Thanks AnneChristina,

Just as I thought... Just need some expert advise. 

Earl


----------



## superm (Jul 1, 2012)

earldro said:


> Thanks AnneChristina,
> 
> Just as I thought... Just need some expert advise.
> 
> Earl


Believe her - she's an expert!


----------



## earldro (Feb 23, 2013)

I think u are equally an expert superm... Thanks for helping me out on this...

Earl


----------



## whizzard (Jan 28, 2013)

*Thank You!*



AnneChristina said:


> It does not matter. As long as you have 60 (55 + 5) the chances are the same. Subclass 190 is not ranked.

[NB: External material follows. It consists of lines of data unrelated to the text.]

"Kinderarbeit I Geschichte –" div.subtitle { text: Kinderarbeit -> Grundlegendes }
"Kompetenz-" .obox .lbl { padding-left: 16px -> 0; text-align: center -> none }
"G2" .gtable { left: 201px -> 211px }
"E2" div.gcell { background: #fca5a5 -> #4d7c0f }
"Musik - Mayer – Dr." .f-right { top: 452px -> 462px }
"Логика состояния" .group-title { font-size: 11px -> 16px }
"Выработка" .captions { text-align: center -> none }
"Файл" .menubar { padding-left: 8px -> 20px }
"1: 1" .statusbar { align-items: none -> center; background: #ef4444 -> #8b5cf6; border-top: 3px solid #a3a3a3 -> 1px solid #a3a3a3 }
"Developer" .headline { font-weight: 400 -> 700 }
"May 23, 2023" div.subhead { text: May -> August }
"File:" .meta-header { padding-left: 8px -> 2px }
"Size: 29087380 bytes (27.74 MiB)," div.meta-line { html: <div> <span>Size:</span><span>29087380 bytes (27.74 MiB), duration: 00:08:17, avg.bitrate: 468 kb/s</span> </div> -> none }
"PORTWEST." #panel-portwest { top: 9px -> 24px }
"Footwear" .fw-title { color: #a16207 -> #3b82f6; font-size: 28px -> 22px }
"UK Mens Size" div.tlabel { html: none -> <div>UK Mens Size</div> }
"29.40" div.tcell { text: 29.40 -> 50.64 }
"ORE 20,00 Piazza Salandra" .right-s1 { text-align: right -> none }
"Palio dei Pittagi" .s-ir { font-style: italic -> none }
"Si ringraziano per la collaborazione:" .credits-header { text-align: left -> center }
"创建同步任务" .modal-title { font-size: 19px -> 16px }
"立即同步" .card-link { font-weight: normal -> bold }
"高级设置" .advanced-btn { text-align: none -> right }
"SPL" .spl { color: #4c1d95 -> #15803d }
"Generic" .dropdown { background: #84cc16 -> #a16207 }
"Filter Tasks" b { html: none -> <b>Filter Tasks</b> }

Appreciate this statement! This means a great relief Anne!


----------



## AnneChristina (Sep 11, 2012)

superm said:


> Believe her - she's an expert!


Haha, thank you, but I think I lost my expert status by being here way too seldom


----------



## superm (Jul 1, 2012)

AnneChristina said:


> Haha, thank you, but I think I lost my expert status by being here way too seldom


yes.. that affects.. but only to the part where knowledge of current trend is required 
Where have you been busy recently?


----------



## AnneChristina (Sep 11, 2012)

superm said:


> yes.. that affects.. but only to the part where knowledge of current trend is required
> Where have you been busy recently?


After having studied for ages I did a summer internship in Germany. Gosh, working life is so exhausting 
I just arrived back in Sydney this morning (and validated my PR btw ) and will commence my final semester on Mo. Now it's time to find a job here in Aussie land 
How about you? What are your plans for your move to Australia?


----------



## earldro (Feb 23, 2013)

Hi,

As part of South Australia state sponsorship application, do we need to submit any documents?

Thanks,

Earl


----------



## AnneChristina (Sep 11, 2012)

earldro said:


> Hi,
> 
> As part of South Australia state sponsorship application, do we need to submit any documents?
> 
> ...


See point 14: https://www.migration.sa.gov.au/node/104


----------



## earldro (Feb 23, 2013)

AnneChristina said:


> See point 14: https://www.migration.sa.gov.au/node/104


Thanks Anne Christina.

I've submitted my application for SA state sponsorship on the 21st, is there any way to find out the progress or should I just wait for the approval email?

Thanks,

Earl


----------



## AnneChristina (Sep 11, 2012)

earldro said:


> Thanks Anne Christina.
> 
> I've submitted my application for SA state sponsorship on the 21st, is there any way to find out the progress or should I just wait for the approval email?
> 
> ...


SA does provide a tel number (https://www.migration.sa.gov.au/contact%20us), but this shouldn't be used to get an update on your application. They do however have an online tracking system: https://www.migration.sa.gov.au/user?destination=my%20dashboard

Current processing times are approx. 5 weeks:https://www.migration.sa.gov.au/processing_times


----------



## immi888 (Oct 1, 2012)

AnneChristina said:


> It does not matter. As long as you have 60 (55 + 5) the chances are the same. Subclass 190 is not ranked.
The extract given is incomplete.